'No. I couldn't be so cruel.'

'And she never mentioned that her husband knew?'

'No, but do you think it's possible to keep something like that secret?'

'I don't know,' I replied, untruthfully. I'd discovered the answer the hard way, a long time ago. I didn't have a highlighter pen, so I underlined Mrs. Josephine Farrier's name on my printout. She had some questions to answer.

I interviewed the ward sister, two enrolled nurses and the finance manager without coming to any conclusions, other than agreeing with Nigel's statement about them all being good-looking. I couldn't help contrasting the accommodation every bed in a private room, wallpaper on the walls, no hospital smell with Heckley General where my father spent his final days. As a visitor, I'd definitely prefer to come here. As a patient, I wasn't so sure.
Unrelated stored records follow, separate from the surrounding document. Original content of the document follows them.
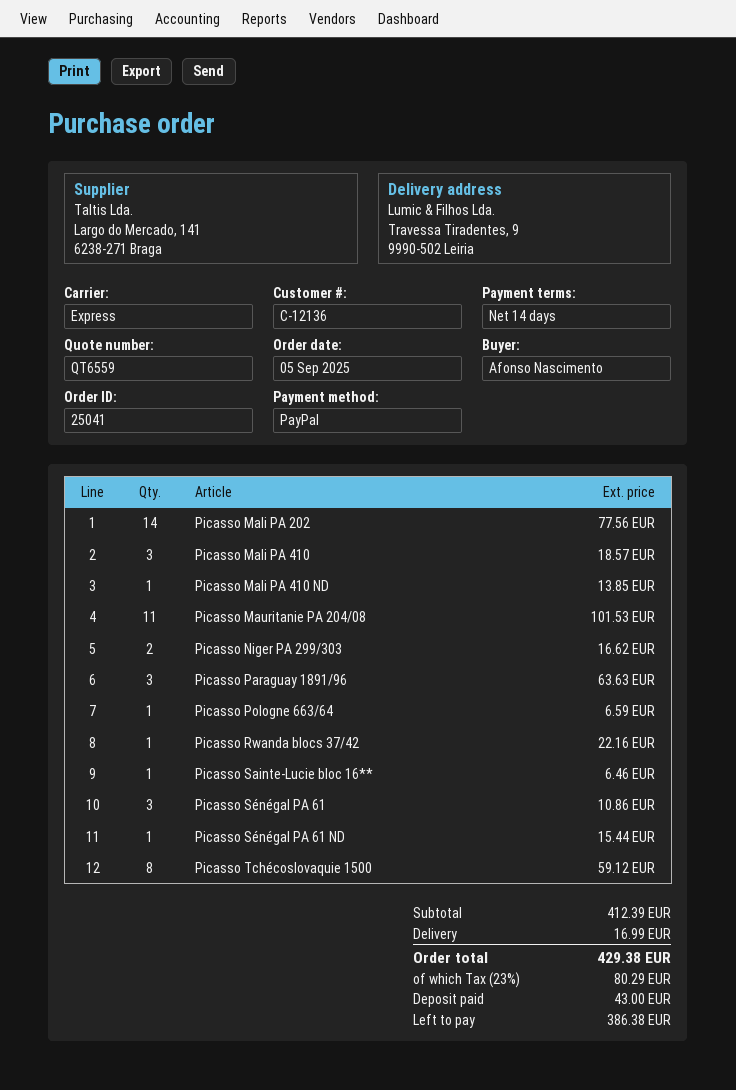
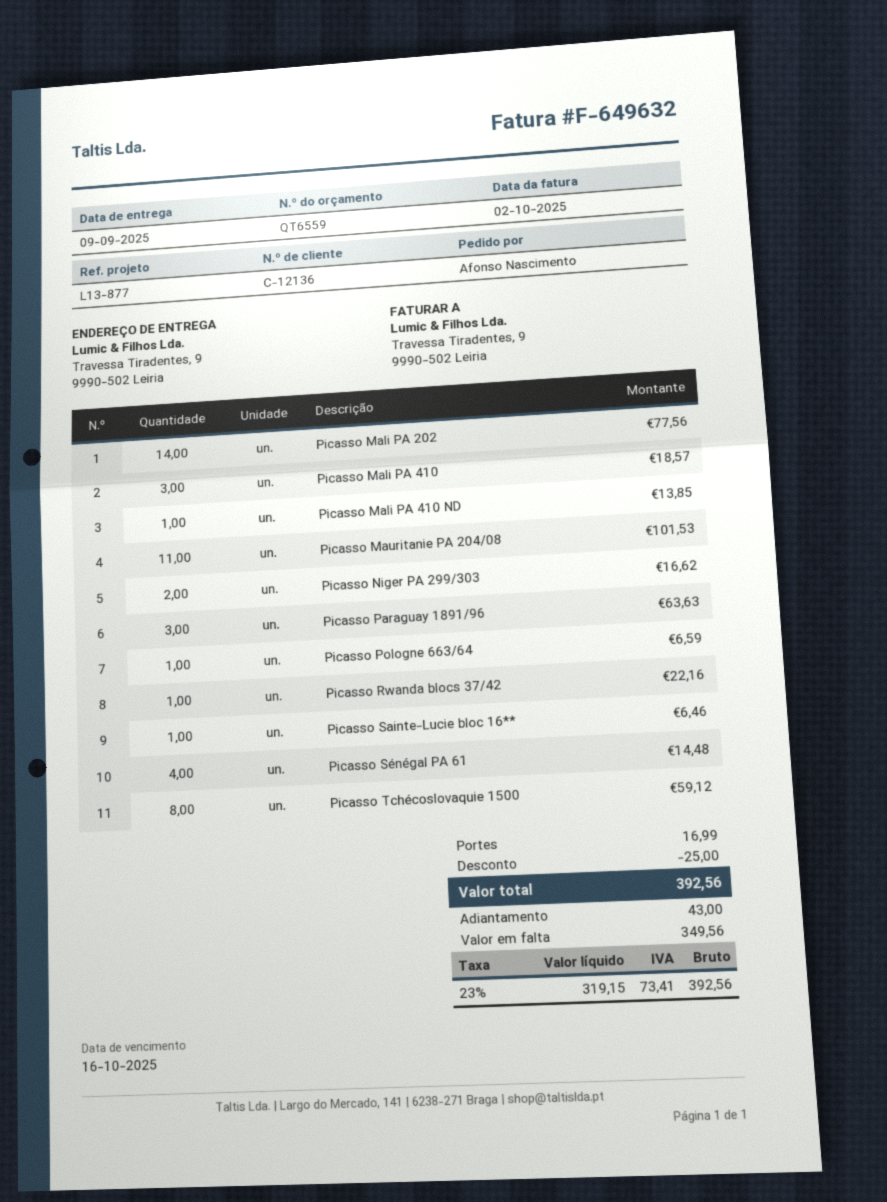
Picasso Sénégal PA 61: 3 for 10.86 -> 4 for 14.48
Picasso Sénégal PA 61 ND: 1 for 15.44 -> none
discount: none -> 25.00
tax: 23% = 80.29 -> 23% = 73.41
total: 429.38 -> 392.56
balance: 386.38 -> 349.56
Hunger's clammy tentacles, clutching at my innards, drove me away. I had hoped to last out until Mrs. Farrier came to work, at three o'clock, but I'd hardly eaten for twenty-four hours. As I strolled into the foyer for the last time, after seeing one of the nurses, Mrs.

Henderson looked up from a keyboard and smiled expectantly, awaiting the next name on my list.

'I think that's it for today,' I said. 'I need to be in the station, shortly.'

'Will you be coming back, Mr. Priest?' she asked.

'Yes, I think I'll have to, but thanks for your help today.'

'You're welcome.'

I turned to leave, then stopped, hand to head as if deep in thought.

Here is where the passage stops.